BEGIN PROVIDED MATERIAL

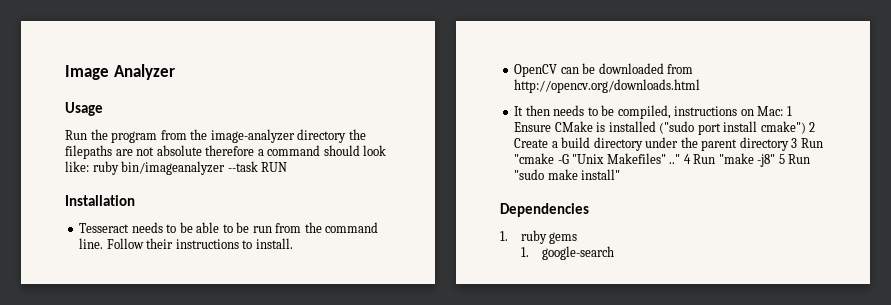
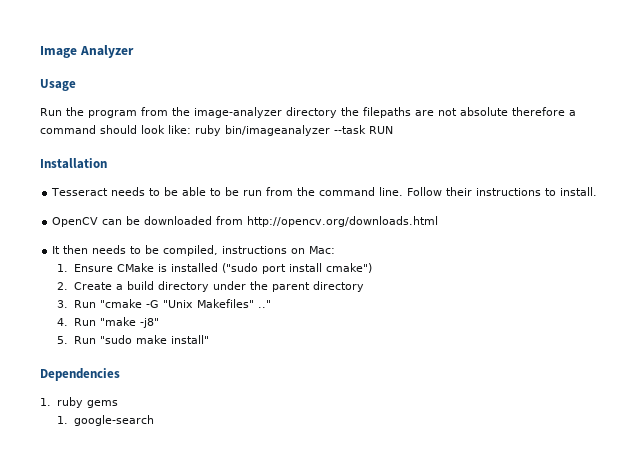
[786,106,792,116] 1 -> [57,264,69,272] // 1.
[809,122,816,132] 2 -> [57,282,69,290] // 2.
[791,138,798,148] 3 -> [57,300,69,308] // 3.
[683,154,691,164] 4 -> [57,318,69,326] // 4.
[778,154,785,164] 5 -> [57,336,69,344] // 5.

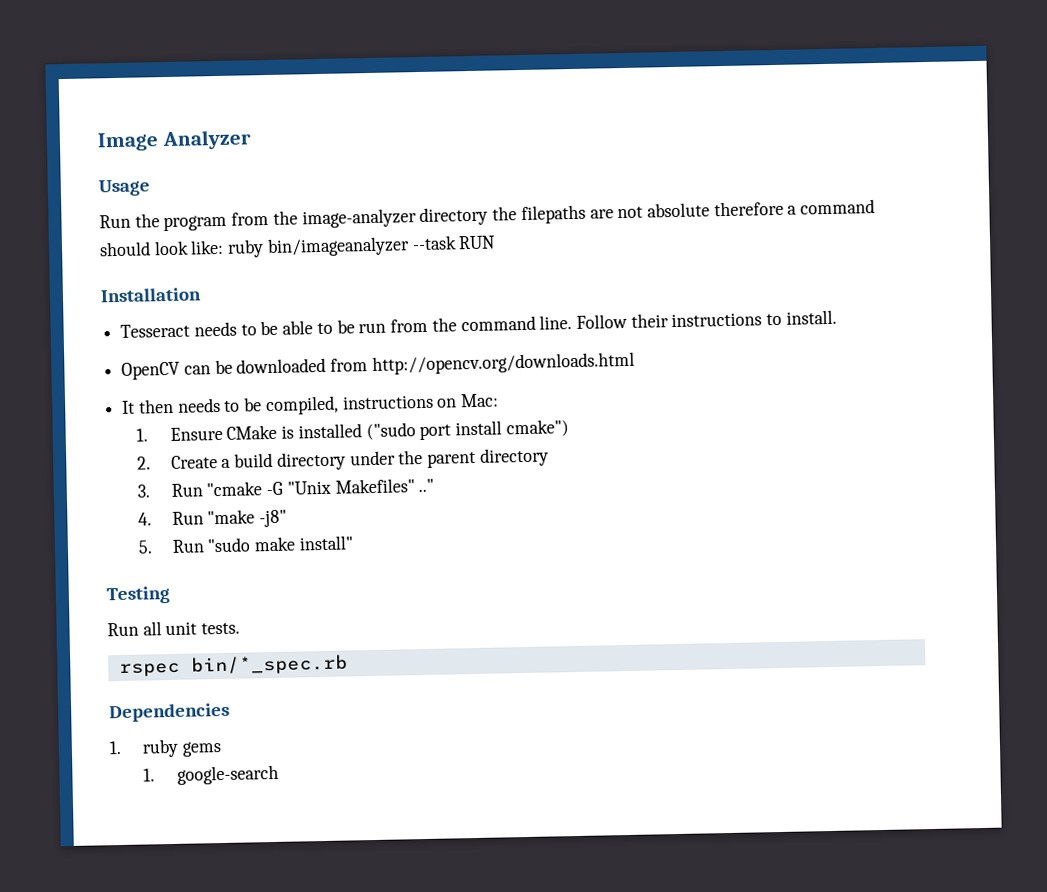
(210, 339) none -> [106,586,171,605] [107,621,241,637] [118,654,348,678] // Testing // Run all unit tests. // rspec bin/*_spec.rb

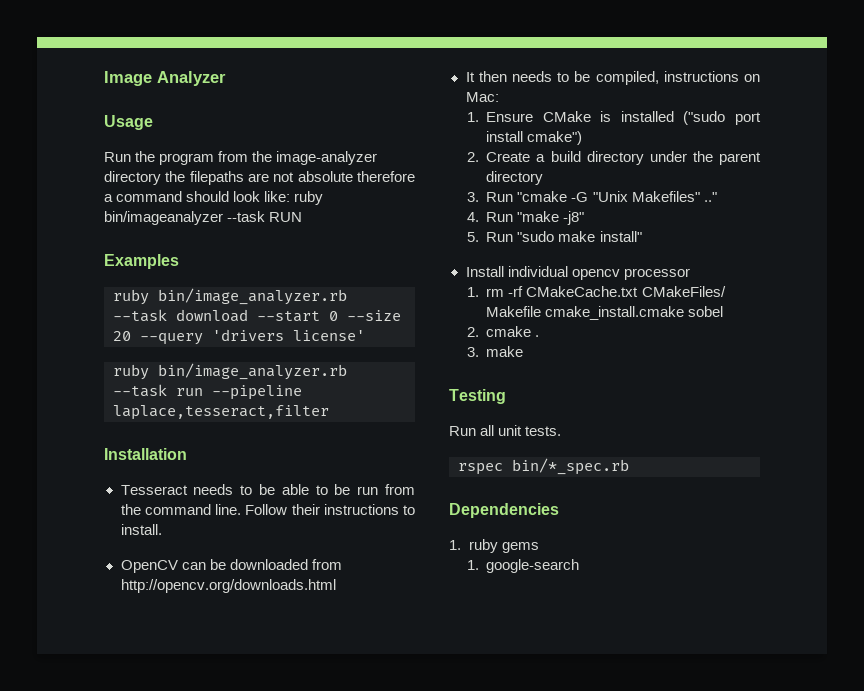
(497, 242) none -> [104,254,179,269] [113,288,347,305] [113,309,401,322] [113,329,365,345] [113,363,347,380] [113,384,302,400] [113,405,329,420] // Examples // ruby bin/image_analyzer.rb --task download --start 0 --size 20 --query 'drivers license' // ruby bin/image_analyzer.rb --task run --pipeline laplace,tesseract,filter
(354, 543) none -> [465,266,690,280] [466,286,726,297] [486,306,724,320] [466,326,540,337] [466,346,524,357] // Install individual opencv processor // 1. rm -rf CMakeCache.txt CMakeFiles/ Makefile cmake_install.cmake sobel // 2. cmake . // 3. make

END PROVIDED MATERIAL

TASK STATEMENT: Reproduce every record above exactly, omitting the pictures.

ANSWER TO THE EXERCISE:
[786,106,792,116] 1 -> [57,264,69,272] // 1.
[809,122,816,132] 2 -> [57,282,69,290] // 2.
[791,138,798,148] 3 -> [57,300,69,308] // 3.
[683,154,691,164] 4 -> [57,318,69,326] // 4.
[778,154,785,164] 5 -> [57,336,69,344] // 5.

(210, 339) none -> [106,586,171,605] [107,621,241,637] [118,654,348,678] // Testing // Run all unit tests. // rspec bin/*_spec.rb

(497, 242) none -> [104,254,179,269] [113,288,347,305] [113,309,401,322] [113,329,365,345] [113,363,347,380] [113,384,302,400] [113,405,329,420] // Examples // ruby bin/image_analyzer.rb --task download --start 0 --size 20 --query 'drivers license' // ruby bin/image_analyzer.rb --task run --pipeline laplace,tesseract,filter
(354, 543) none -> [465,266,690,280] [466,286,726,297] [486,306,724,320] [466,326,540,337] [466,346,524,357] // Install individual opencv processor // 1. rm -rf CMakeCache.txt CMakeFiles/ Makefile cmake_install.cmake sobel // 2. cmake . // 3. make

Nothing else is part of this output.